What the exercise asks → Find the line containing "- Quando um" in the data below, then output that line and each one after it exactly, with nothing else.

Records for processing →
=== Section Start ===

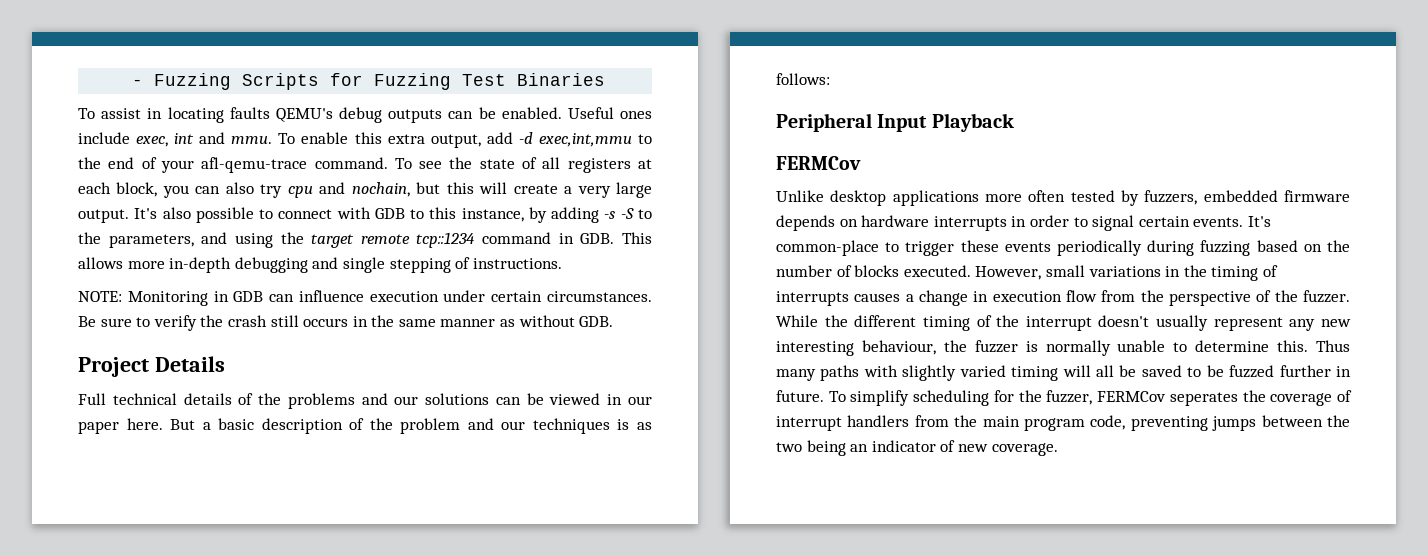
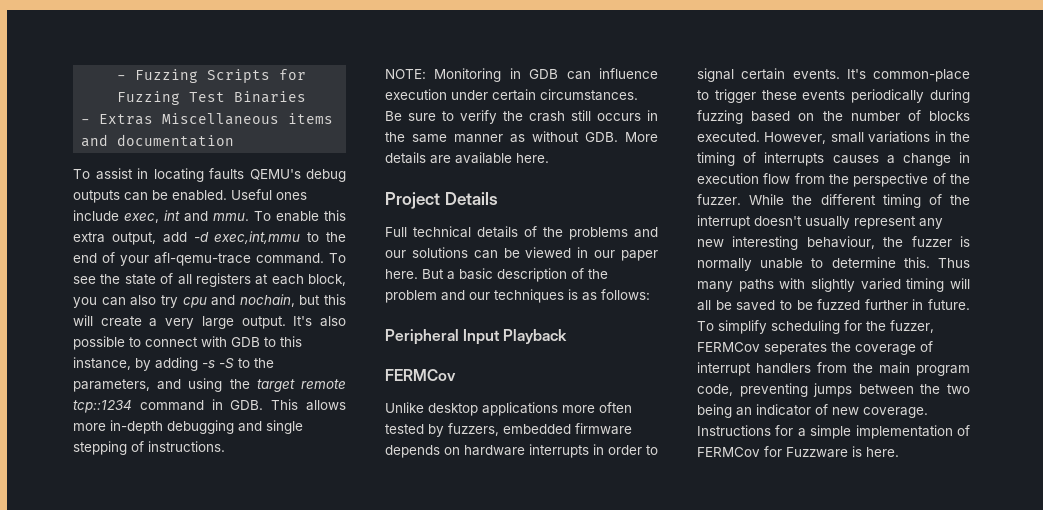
+ - Extras Miscellaneous items and documentation
- Be sure to verify the crash still occurs in the same manner as without GDB.
+ Be sure to verify the crash still occurs in the same manner as without GDB. More details are available here.
+ Instructions for a simple implementation of FERMCov for Fuzzware is here.

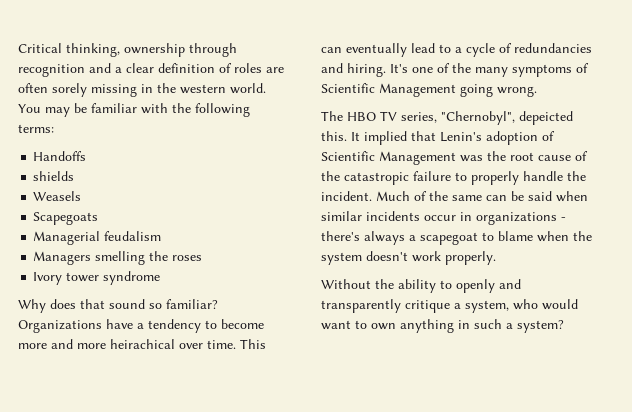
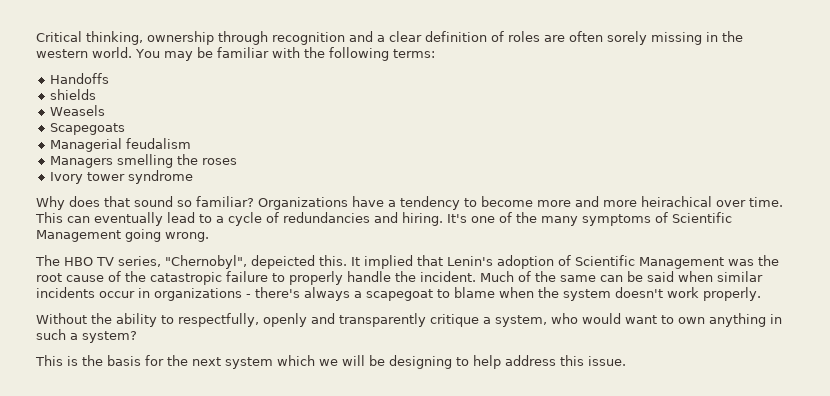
- Without the ability to openly and transparently critique a system, who would want to own anything in such a system?
+ Without the ability to respectfully, openly and transparently critique a system, who would want to own anything in such a system?
+ This is the basis for the next system which we will be designing to help address this issue.

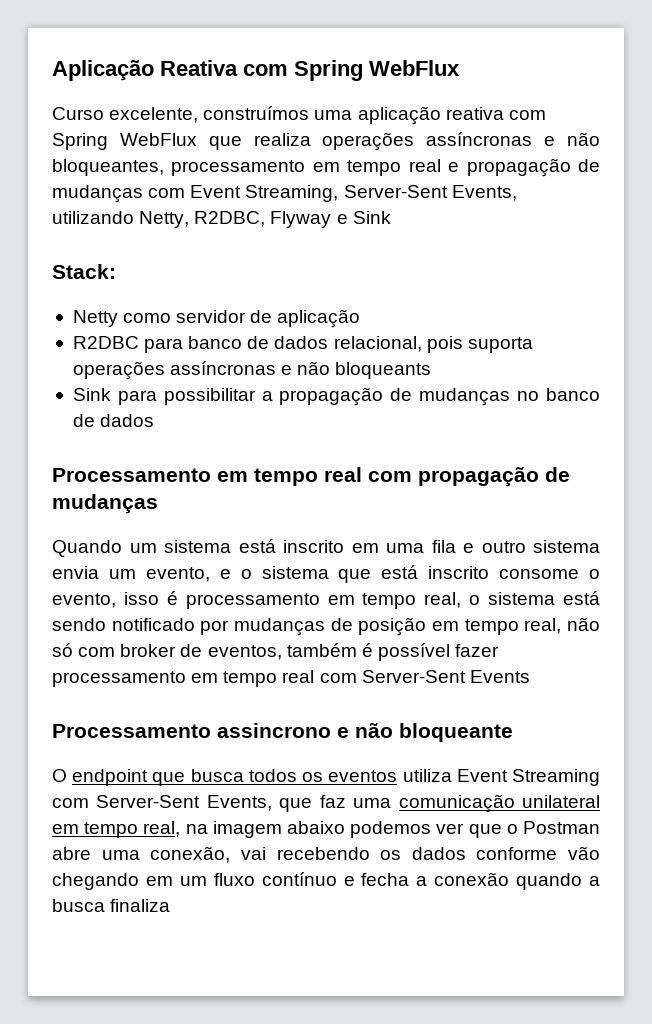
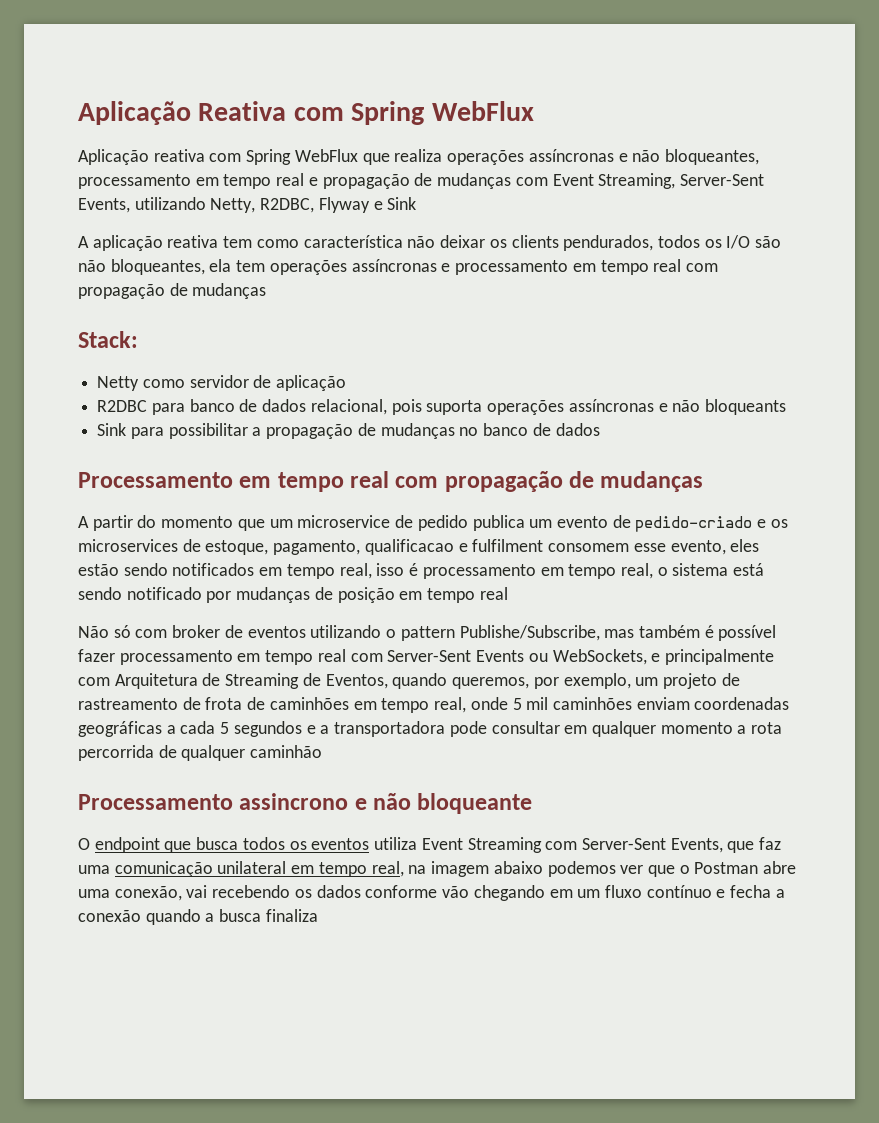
- Curso excelente, construímos uma aplicação reativa com Spring WebFlux que realiza operações assíncronas e não bloqueantes, processamento em tempo real e propagação de mudanças com Event Streaming, Server-Sent Events, utilizando Netty, R2DBC, Flyway e Sink
+ Aplicação reativa com Spring WebFlux que realiza operações assíncronas e não bloqueantes, processamento em tempo real e propagação de mudanças com Event Streaming, Server-Sent Events, utilizando Netty, R2DBC, Flyway e Sink
+ A aplicação reativa tem como característica não deixar os clients pendurados, todos os I/O são não bloqueantes, ela tem operações assíncronas e processamento em tempo real com propagação de mudanças
- Quando um sistema está inscrito em uma fila e outro sistema envia um evento, e o sistema que está inscrito consome o evento, isso é processamento em tempo real, o sistema está sendo notificado por mudanças de posição em tempo real, não só com broker de eventos, também é possível fazer processamento em tempo real com Server-Sent Events
+ A partir do momento que um microservice de pedido publica um evento de pedido-criado e os microservices de estoque, pagamento, qualificacao e fulfilment consomem esse evento, eles estão sendo notificados em tempo real, isso é processamento em tempo real, o sistema está sendo notificado por mudanças de posição em tempo real
+ Não só com broker de eventos utilizando o pattern Publishe/Subscribe, mas também é possível fazer processamento em tempo real com Server-Sent Events ou WebSockets, e principalmente com Arquitetura de Streaming de Eventos, quando queremos, por exemplo, um projeto de rastreamento de frota de caminhões em tempo real, onde 5 mil caminhões enviam coordenadas geográficas a cada 5 segundos e a transportadora pode consultar em qualquer momento a rota percorrida de qualquer caminhão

=== Section End ===

Response →
- Quando um sistema está inscrito em uma fila e outro sistema envia um evento, e o sistema que está inscrito consome o evento, isso é processamento em tempo real, o sistema está sendo notificado por mudanças de posição em tempo real, não só com broker de eventos, também é possível fazer processamento em tempo real com Server-Sent Events
+ A partir do momento que um microservice de pedido publica um evento de pedido-criado e os microservices de estoque, pagamento, qualificacao e fulfilment consomem esse evento, eles estão sendo notificados em tempo real, isso é processamento em tempo real, o sistema está sendo notificado por mudanças de posição em tempo real
+ Não só com broker de eventos utilizando o pattern Publishe/Subscribe, mas também é possível fazer processamento em tempo real com Server-Sent Events ou WebSockets, e principalmente com Arquitetura de Streaming de Eventos, quando queremos, por exemplo, um projeto de rastreamento de frota de caminhões em tempo real, onde 5 mil caminhões enviam coordenadas geográficas a cada 5 segundos e a transportadora pode consultar em qualquer momento a rota percorrida de qualquer caminhão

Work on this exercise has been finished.